DENVER (AP) — A slow hiring pace by the Donald Trump administration in Colorado and surrounding states has produced a spate of vacant top federal jobs.
The Denver Post reports (http://dpo.st/2h8Lp7L) the delays affect law enforcement, the environment, housing and other policy.
Colorado Springs businessman Robert Blaha co-chaired Trump's Colorado presidential campaign and participates in the vetting process for federal appointments.
Blaha says the bottleneck stems in part from background checks and the U.S. Senate's slow work pace.
"I don't know everything that's going on inside the White House, but I will tell you that I think it's time to pick up the pace," Blaha said.

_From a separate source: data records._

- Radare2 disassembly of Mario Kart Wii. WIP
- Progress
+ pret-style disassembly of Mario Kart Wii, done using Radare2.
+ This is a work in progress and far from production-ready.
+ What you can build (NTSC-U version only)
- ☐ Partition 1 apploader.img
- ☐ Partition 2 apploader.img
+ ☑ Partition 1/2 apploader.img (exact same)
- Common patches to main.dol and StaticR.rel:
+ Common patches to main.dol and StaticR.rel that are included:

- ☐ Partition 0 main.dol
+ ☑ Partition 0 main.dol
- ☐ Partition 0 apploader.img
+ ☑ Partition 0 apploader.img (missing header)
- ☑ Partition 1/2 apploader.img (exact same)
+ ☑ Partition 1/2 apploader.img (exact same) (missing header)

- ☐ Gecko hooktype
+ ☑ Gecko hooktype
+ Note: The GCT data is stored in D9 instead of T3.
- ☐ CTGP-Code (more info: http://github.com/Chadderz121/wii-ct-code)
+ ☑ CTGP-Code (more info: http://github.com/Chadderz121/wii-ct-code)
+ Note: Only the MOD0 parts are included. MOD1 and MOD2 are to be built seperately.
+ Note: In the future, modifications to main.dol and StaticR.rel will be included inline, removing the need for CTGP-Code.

He also suggested the administration may not want to fill every position in order to reduce the size of government.
Pending appointments are awaiting in Colorado, Wyoming, Montana, Utah, North Dakota and South Dakota — an area collectively designated "Region 8" by the federal government.
Full-time administrators have yet to start work in the regional offices of the Environmental Protection Agency, Federal Emergency Management Agency, Department of Housing and Urban Development and Department of Health and Human Services.
Colorado has an acting U.S. attorney and a vacant federal district court seat. A Denver-based regional administrator for the EPA has yet to be named. And the Department of Housing and Urban Development declined to comment to the Post about its search for a regional administrator.
A Senate nomination hearing for Allison Eid, a Colorado Supreme Court justice nominated in June to replace Supreme Court Justice Neil Gorsuch on the Denver-based 10th U.S. Circuit Court of Appeals, is set for Wednesday.